Exercise aim —
Every record is to be copied unchanged, except that its pictures are removed.

Start of Block

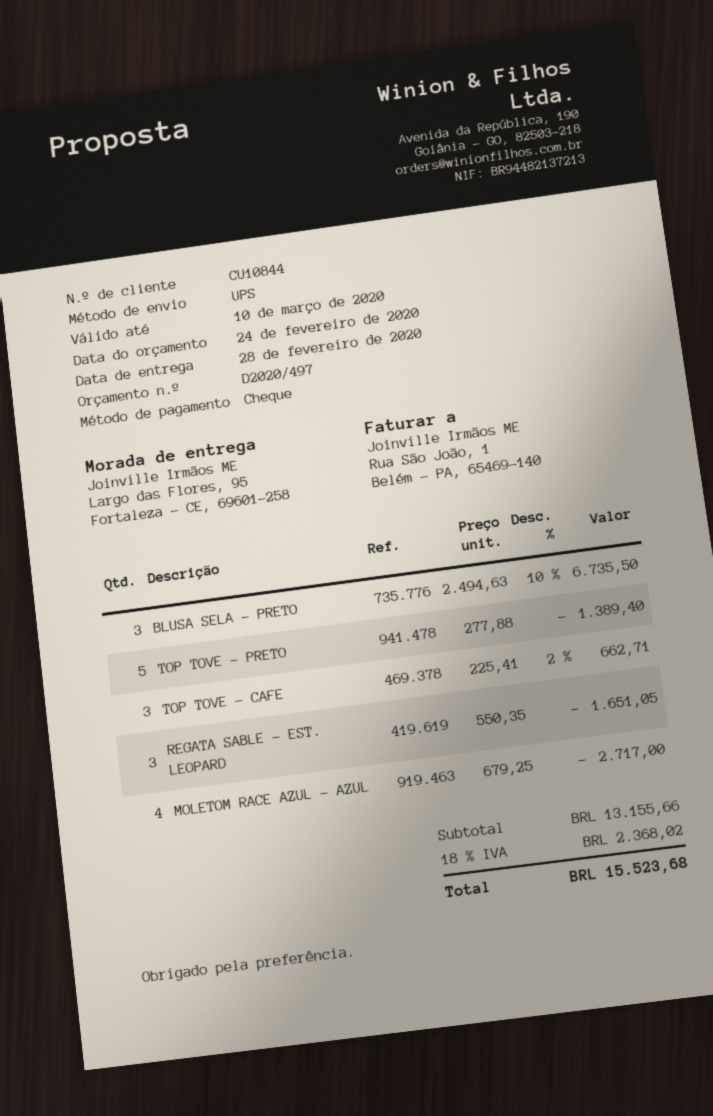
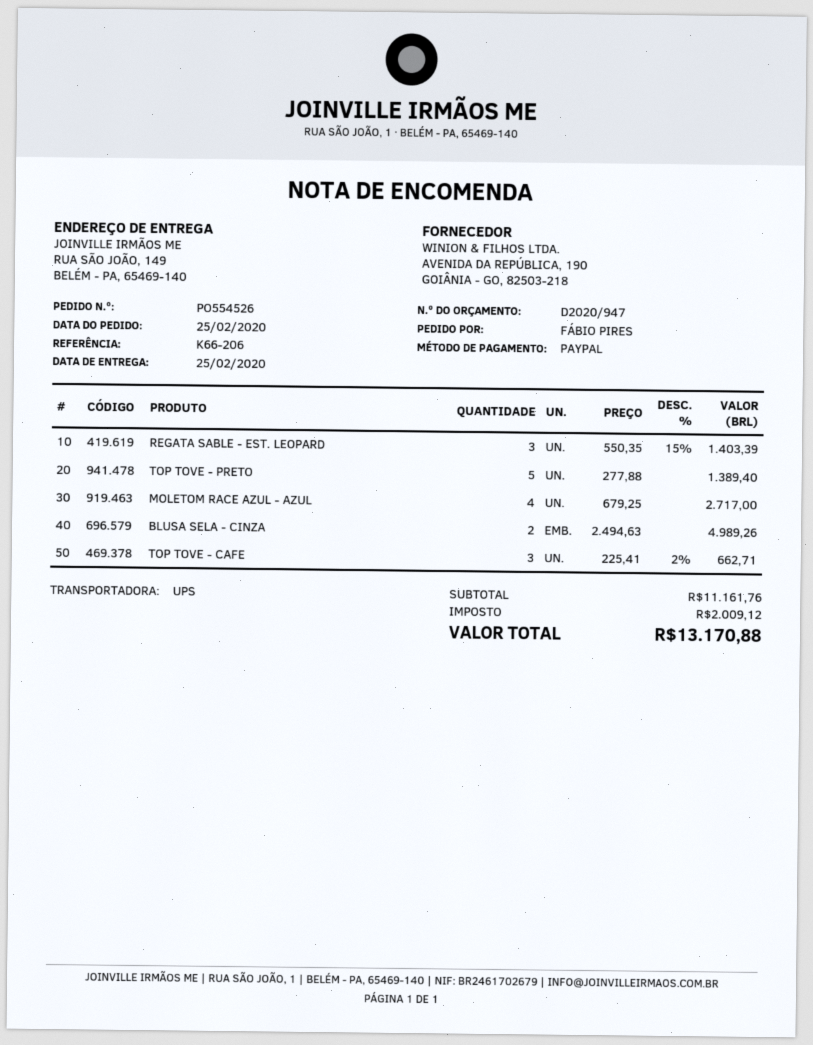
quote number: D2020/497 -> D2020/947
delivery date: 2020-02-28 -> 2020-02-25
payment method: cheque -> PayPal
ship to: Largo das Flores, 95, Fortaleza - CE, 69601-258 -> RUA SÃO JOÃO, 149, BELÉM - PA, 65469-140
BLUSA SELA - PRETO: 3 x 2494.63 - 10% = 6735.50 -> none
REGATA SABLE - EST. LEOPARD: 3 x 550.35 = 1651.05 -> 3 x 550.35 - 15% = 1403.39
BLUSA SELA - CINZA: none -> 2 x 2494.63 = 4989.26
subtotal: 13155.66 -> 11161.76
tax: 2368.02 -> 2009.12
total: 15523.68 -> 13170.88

End of Block

Response to the task —
quote number: D2020/497 -> D2020/947
delivery date: 2020-02-28 -> 2020-02-25
payment method: cheque -> PayPal
ship to: Largo das Flores, 95, Fortaleza - CE, 69601-258 -> RUA SÃO JOÃO, 149, BELÉM - PA, 65469-140
BLUSA SELA - PRETO: 3 x 2494.63 - 10% = 6735.50 -> none
REGATA SABLE - EST. LEOPARD: 3 x 550.35 = 1651.05 -> 3 x 550.35 - 15% = 1403.39
BLUSA SELA - CINZA: none -> 2 x 2494.63 = 4989.26
subtotal: 13155.66 -> 11161.76
tax: 2368.02 -> 2009.12
total: 15523.68 -> 13170.88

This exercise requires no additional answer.